仮想マシン(VM)の歴史は意外に古く1972年にIBMがメインフレーム用にリリースしたSystem/370までさかのぼります。昔、メインフレームを使っていた方にとっては、x86ハードウェアの仮想化は特に新しい技術ではなく、抵抗なく受け入れることができるのではないでしょうか。それから26年後、スタンフォード大学のMendel Rosenblum教授のグループがメインフレームで行っていた仮想化技術を基に、x86 CPUのシステムで仮想化を行う研究を行っていました。この技術が確立され製品化の目処が立って設立されたのがVMware社になります。VMware社はシリコンバレーで1998年に設立され、翌1999年にまずLinux OSで仮想マシンを動かすVMware Workstationが、その後Microsoft OSで仮想化を行う製品をリリースしました。
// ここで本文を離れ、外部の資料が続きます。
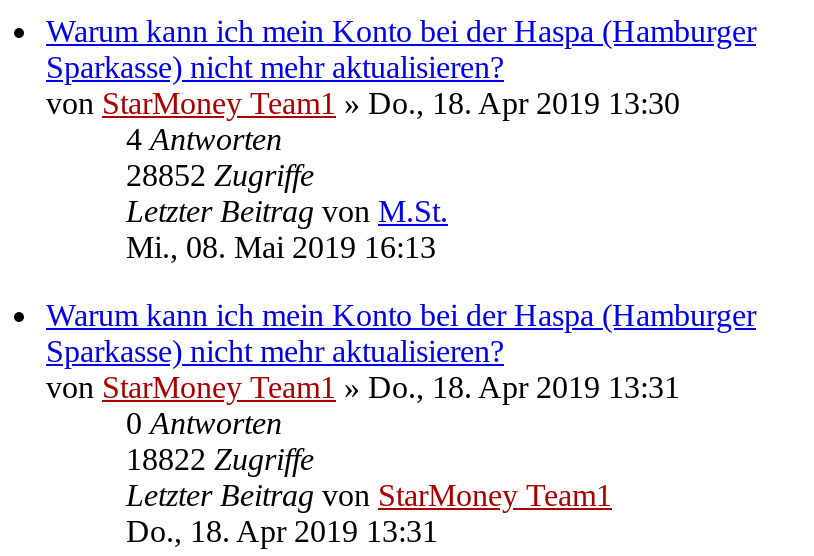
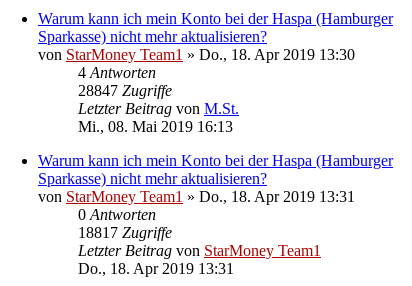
- 28852 Zugriffe
+ 28847 Zugriffe

- 18822 Zugriffe
+ 18817 Zugriffe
日本では2000年にネットワールド社がVMwareとディストリビューション契約を行い国内で販売を開始しましたから、国内の仮想化の歴史はそれほど遅いものではありませんでした。VMware社はテクノロジーカンパニーで、シリコンバレーによくある「こんなもの作ってみたけど、何かに使えないかな」的なところがありましたが、ネットワールド社は仮想マシンを使用したレガシーマイグレーションというマーケットを作り出したのです。当時はWindows XPが出始めた頃でしたが、まだWindows 95をベースにしたアプリケーションが多く残っていました。しかしWindows 95が動くハードウェアがなかったのです。
そこで同社は、ハードウェアの入れ替え時にWindows XPをホストOSとして使用し、VMware Workstation上の仮想マシンで従来のWindows 95とアプリケーションを動かしました。このソリューションは大ヒットし、長らくレガシーマイグレーションは仮想化ソリューションの代表的な使用方法でした。しかし、VMware社は仮想化をデータセンターで使用することを次のソリューションとして定義したのです。
ハイパーバイザーの登場
ホストベースの仮想化ソフトウェアの場合には、仮想化ソフトウェアはホストOSのアプリケーションとして動きます。すなわち、仮想マシンへのCPU割り当てやメモリアロケーション、ディスク/ネットワークの処理はすべてホストOSが行います。また、ホストベースの仮想化ソフトウェアでサーバOSを仮想マシンで動かす場合には、他のアプリケーションを一緒に動かさないことも分かっていました。つまり、仮想化ソフトウェアだけをホストOSで動かすことが特に本番業務では一般的だったのです。汎用OSは処理が重い(すなわち、仮想マシンからはオーバヘッドが大きくなる)ことや、仮想マシンに最適なリソース制御を行えないことが、データセンターでの使用で問題となっていました。また、ホストOSのメンテナンスや万が一のホストのクラッシュでは、その上で動いている仮想マシンがすべてダウンしてしまうことも懸念事項です。
そこで、仮想マシンのための専用OSを作りました。2002年のことです。このOSの働きをするものをVMwareではvmkernelと呼び、一般的にはハイパーバイザーと呼ばれるものです。基本的な仮想化アーキテクチャーはVMware Workstationのものを踏襲し、それまでホストOSで行わせていたリソーススケジューリングやディスク/ネットワークに対するI/Oを新たにvmkernelで行わせました。この製品は、ESX Serverと名づけられ、現在の仮想化製品の主流となったのです。